Monday, July 5, 2010

BALI ISLAND

With a reputation as being one of the most beautiful and diverse spots in Asia, Bali attracts almost 1,000,000 visitors a year, from all around the world. Geographically, Bali lies between the island of java and Lombok and is one of more than 18,000 islands that make up the Indonesian Archipelago. Bali is small, stretching approximately 140 km from east to west and 80 km from north to south. Slightly off center and running east to west is string of volcanic mountains. The tallest and the holiest is Gunung Agung, which erupted in 1963, and killed 2,000 people with the height 3,142 meters above the sea level.

Lying just 8*south of the equator, Bali boasts a tropical climate with just two seasons, wet and dry, a year and an average annual temperature of around 28*C. the rich volcanic soil and healthy monsoon season make this island extremely fertile and a range of crops are grown here. The wide and gently sloping south regions play host to Bali’s famed rice terraces among some of the most spectacular in the world. In the hilly, northern coastal regions, the main produce is coffee, vegetables spices and rice.

The Balinese people have strong spiritual roots and despite the large influx of tourist over the years, their culture is still very much alive. The main religion is Agama Hindu Dharma, which arrived in Bali with spread of Hinduism through Sumatra and Java during the 11th century. Although originally from India, The Balinese Religion is a unique blend of Hindu, Buddhist, Javanese and ancient indigenous beliefs, With the arrival of Islam in neighboring Java during the 13th century, A large number of courtier artists, musicians, and craftsmen fled to Bali, creating an artistic renaissance.

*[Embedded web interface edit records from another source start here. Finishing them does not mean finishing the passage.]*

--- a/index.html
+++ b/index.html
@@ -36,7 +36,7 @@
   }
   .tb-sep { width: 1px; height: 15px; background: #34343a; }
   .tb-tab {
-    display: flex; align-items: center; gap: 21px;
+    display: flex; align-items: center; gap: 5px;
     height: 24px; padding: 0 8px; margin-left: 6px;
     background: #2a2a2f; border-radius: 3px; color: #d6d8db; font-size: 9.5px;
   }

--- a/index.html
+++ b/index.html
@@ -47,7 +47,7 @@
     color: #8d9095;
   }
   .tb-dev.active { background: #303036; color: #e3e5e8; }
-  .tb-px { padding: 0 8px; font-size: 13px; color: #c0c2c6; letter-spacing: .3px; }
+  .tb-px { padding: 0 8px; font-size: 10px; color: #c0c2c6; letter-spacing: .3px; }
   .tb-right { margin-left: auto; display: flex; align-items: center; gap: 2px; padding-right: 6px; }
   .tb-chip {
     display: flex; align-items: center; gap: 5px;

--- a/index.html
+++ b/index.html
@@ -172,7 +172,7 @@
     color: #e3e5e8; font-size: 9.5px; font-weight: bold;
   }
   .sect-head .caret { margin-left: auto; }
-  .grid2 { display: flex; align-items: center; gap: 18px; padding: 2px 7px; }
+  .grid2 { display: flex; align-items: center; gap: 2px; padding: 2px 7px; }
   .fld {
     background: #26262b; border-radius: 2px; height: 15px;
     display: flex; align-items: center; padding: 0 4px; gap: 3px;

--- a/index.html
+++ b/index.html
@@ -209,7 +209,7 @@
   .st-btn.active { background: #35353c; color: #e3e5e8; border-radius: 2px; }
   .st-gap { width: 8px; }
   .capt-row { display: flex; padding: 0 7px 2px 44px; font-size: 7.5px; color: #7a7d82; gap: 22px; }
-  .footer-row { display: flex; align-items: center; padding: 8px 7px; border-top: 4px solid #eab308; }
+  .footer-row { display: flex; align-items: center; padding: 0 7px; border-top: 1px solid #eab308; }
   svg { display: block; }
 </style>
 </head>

Naturally creative, the Balinese have traditionally used their talent for religious purpose and most of the beautiful work to be seen here, has been inspired by stories from the Ramayana and other Hindu Epics. The incredibly colorful cremation pyres and the everyday offerings to the gods, placed inside every shop and business are made with an eye for detail and beauty. The majority of Bali’s 3,216,221 people live, for most part, in tight village communities with large extended families. The largest towns are the capital Denpasar, population approximately 450,000 and Singaraja in the north.

TOURISM ASPECT OF BALI
Ever since two members of van de Hautman’s crew jumped ship in 1597, Bali’s utterly unique, higly developed culture has been endlessly fascinating to westerners, the paradigm of tropical beauty and exotic adventure.
The Dutch steamship line KPM Bengan calling at the northern Bali port of Buleleng in the late 19th century, though its cargoes consisted mostly of pigs, copra and coffee rather than tourist following Quickly upon the Puputan of 1906, Bali’s first tourist was Dutch parliamentarian H Van Kol, who reached Bali at his own expense and toured the island with a senior Dutch Official. Upon his return to Holland, he wrote of his travel on Bali in a book called Out of Our Colonies. By 1914 KPM was producing brochures rhapsodizing about Bali as an enchanted Garden of Eden. Next a classic book of photos of wild dances, corrupt kings, and bare bodies, published in Germany in 1921 by Gregor Krause. As Early as the 1920s, the island drew a steady stream of affluent, intrepid, genteel world vaganbons; these visitors perplexed the Dutch, who looked upon their tour of duty on quiet Bali as a bore some necessity.

In the 1930s the documentaries isle of the demons and Goona-Goona depicted Bali as a paradise on earth. The celebrated anthropologist Margareth Mead arrived to extol the island, getting things very wrongin her studies of Balinese children. The aristocratic Balinese and painter Walter Spies wrote and photographed the proud bronzed Balinese trance dancers and noble dusky peasantry; it later came to light that Spies was attracted to the island for its young boys.